We all know about making chicken stock, beef stock, vegetable, stock and even fish stock, but I have never made smoked pork stock until yesterday. I will not be without it again.
The pork you want is essentially traditional "country ham"; dry cured in salt, smoked, and aged (but not cooked). Cured smoked pork shoulder is less available but more affordable alternative. It can sometime be found in Chinese or Hispanic markets, or you can order it from www.smithfieldham.com., in the south you can find packages of country-ham trimmings - bits of meat, fat, and skin that are perfect for making stock. This is what I used.
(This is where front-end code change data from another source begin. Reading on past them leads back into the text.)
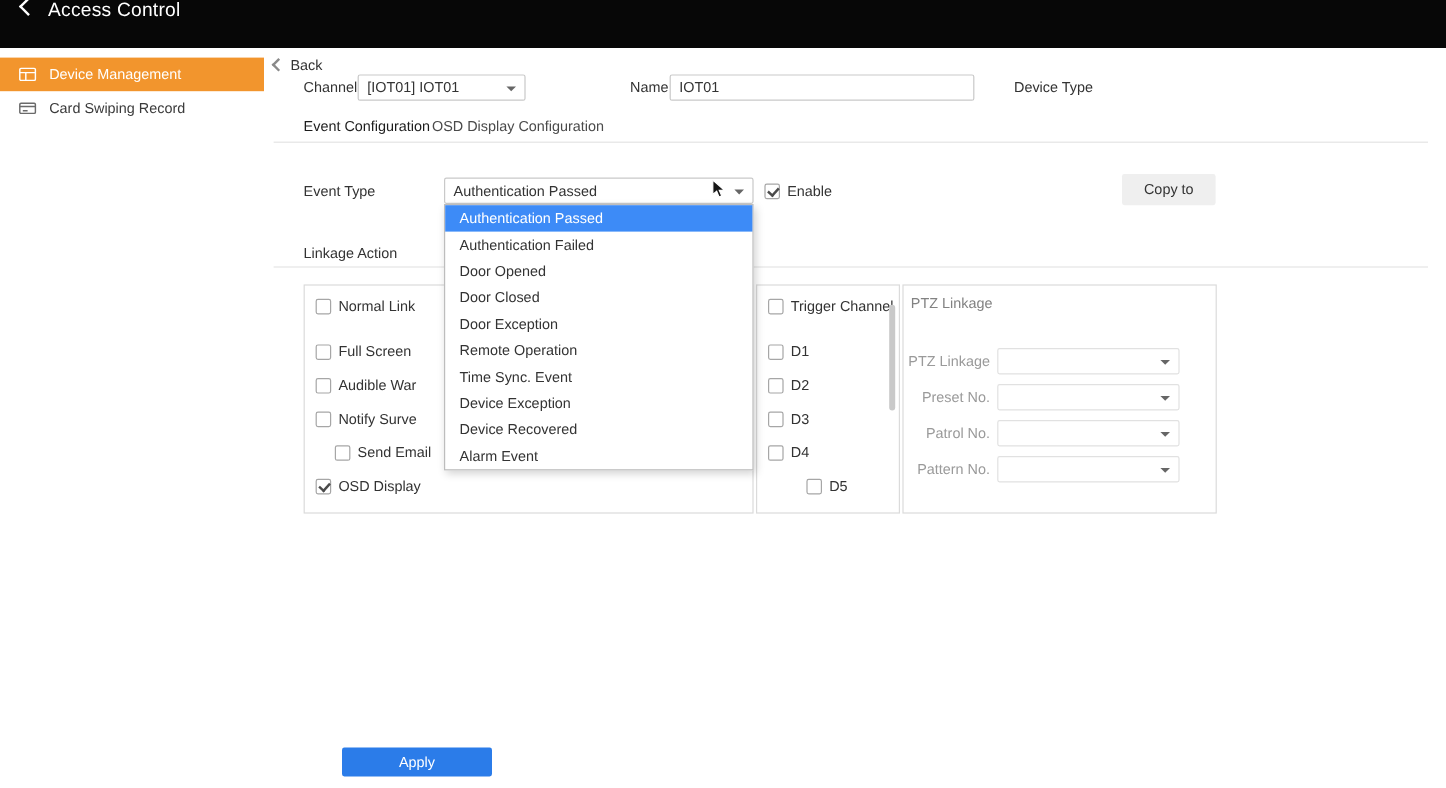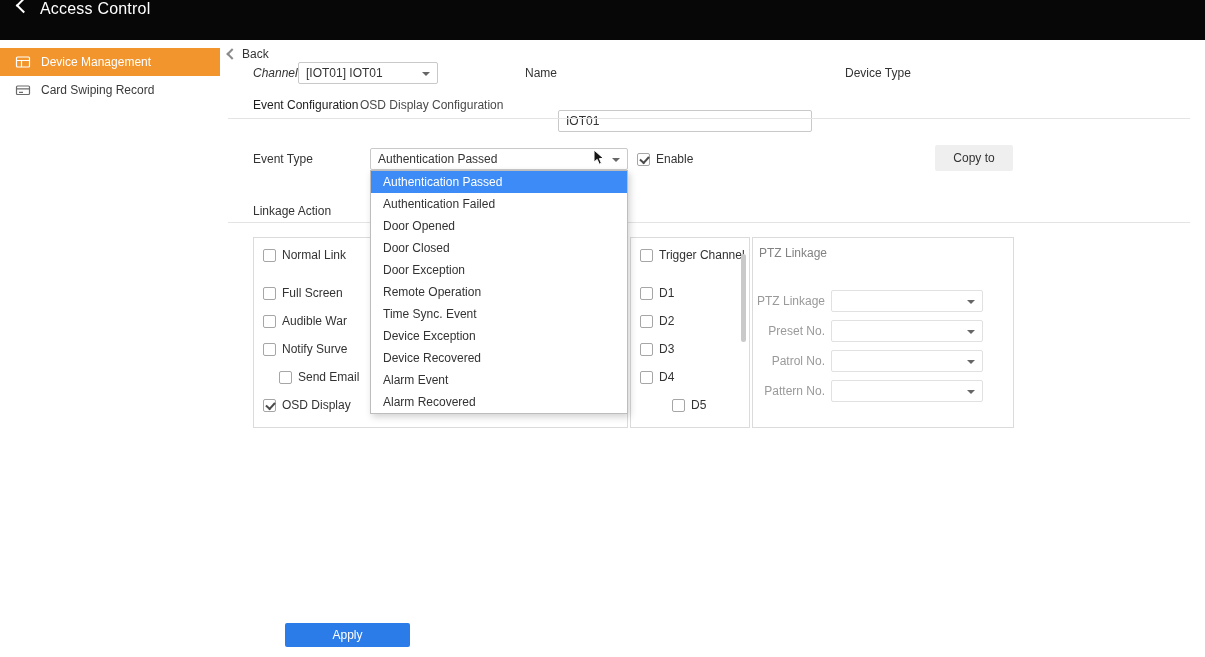--- a/index.html
+++ b/index.html
@@ -100,7 +100,7 @@
       <span>Back</span>
     </div>
 
-    <span class="lbl" style="left:33px;top:22px;font-style:italic;">Channel</span>
+    <span class="lbl" style="left:33px;top:22px;">Channel</span>
     <div class="select" style="left:78px;top:22px;width:140px;">
       <span>[IOT01] IOT01</span>
       <span class="caret"></span>

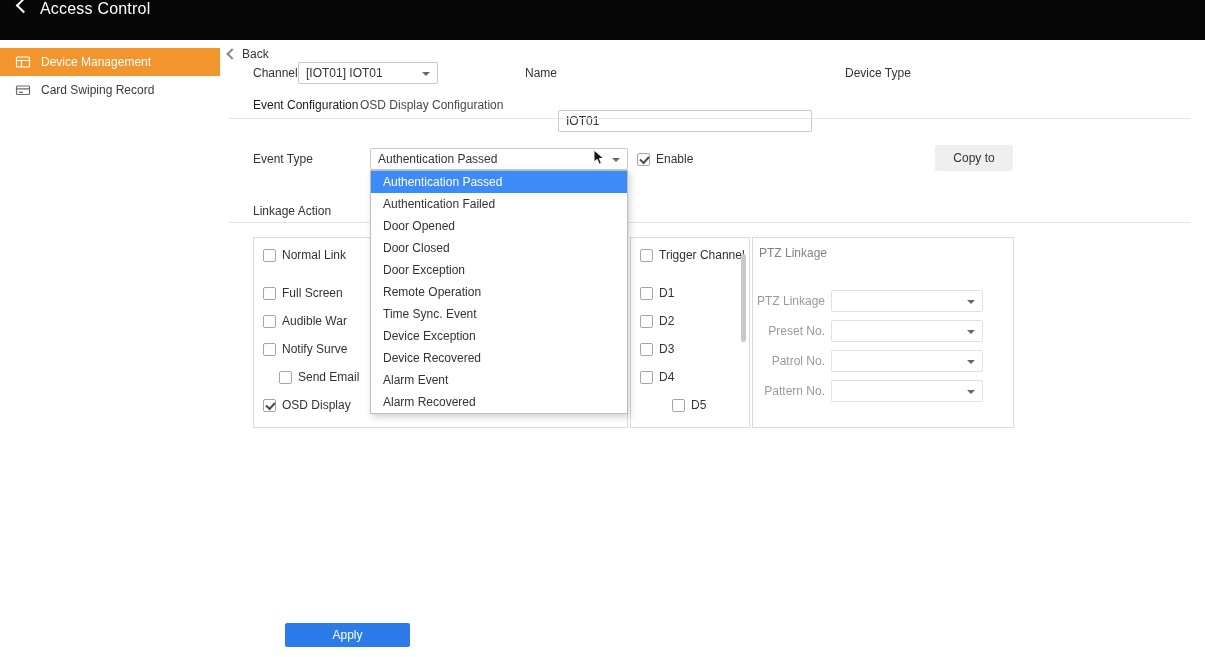--- a/index.html
+++ b/index.html
@@ -27,7 +27,7 @@
   .back-link{position:absolute;left:8px;top:7px;display:flex;align-items:center;gap:6px;color:#333;cursor:pointer;}
   .lbl{position:absolute;height:22px;line-height:22px;white-space:nowrap;}
   .field{position:absolute;height:22px;border:1px solid #c9c9c9;border-radius:2px;background:#fff;
-         box-sizing:border-box;padding:0 7px;font:12px "Liberation Sans",sans-serif;color:#333;margin-top:48px;}
+         box-sizing:border-box;padding:0 7px;font:12px "Liberation Sans",sans-serif;color:#333;}
   .select{position:absolute;height:22px;border:1px solid #c9c9c9;border-radius:2px;background:#fff;
           box-sizing:border-box;line-height:20px;padding:0 20px 0 7px;cursor:pointer;white-space:nowrap;overflow:hidden;}
   .caret{position:absolute;right:7px;top:9px;width:0;height:0;border:4px solid transparent;border-top-color:#666;}

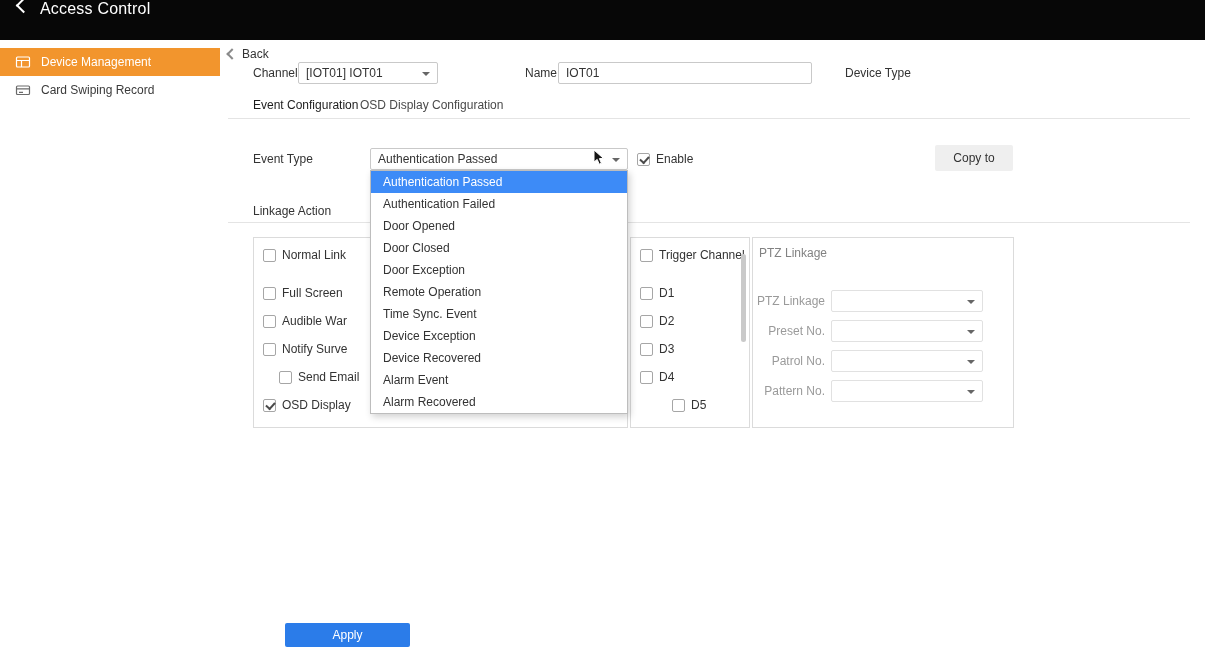--- a/index.html
+++ b/index.html
@@ -230,7 +230,6 @@
       <div class="dd-item">Device Exception</div>
       <div class="dd-item">Device Recovered</div>
       <div class="dd-item">Alarm Event</div>
-      <div class="dd-item">Alarm Recovered</div>
     </div>
 
     <div class="btn-blue" style="left:65px;top:583px;width:125px;height:24px;">Apply</div>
DO NOT use supermarket ham hocks, which are usually processed with chemical "smoke". They are fake and taste fake.
This rich stock is one of the best ways to bring that rich, salt, smoke, and aged meat to everyday cooking. You can use it for cooking greens, peas, beans, and root vegetables, or as a base for soups and stews.
Because pork stock can be defatted before you use it, foods never have the excessive greasiness that sometimes thought of as characteristic of Southern cooking.
Smoked Pork Stock
about 3 quarts
Adapted from The Gift of Southern Cooking
2 pounds cured and smoked pork shoulder, sliced or whole, OR 2 pounds country ham trimming. Not supermarket ham hocks
1 gallon spring water, unless you have a well in your back yard
Rinse the pork, and put it and the water into a large stockpot or Dutch oven. Cook, covered, at a full simmer for 2 hours, or until stock develops a strong smoked-pork flavor. Strain and discard the pork, because it will have rendered all of its flavor. Cool the stock completely, then refrigerate until needed. Pork stock may be kept refrigerated for up to 1 week, or frozen for 6 months.
NOTE: Once stock is well chilled, any fat that is congealed on the surface may be removed and reserved for other uses.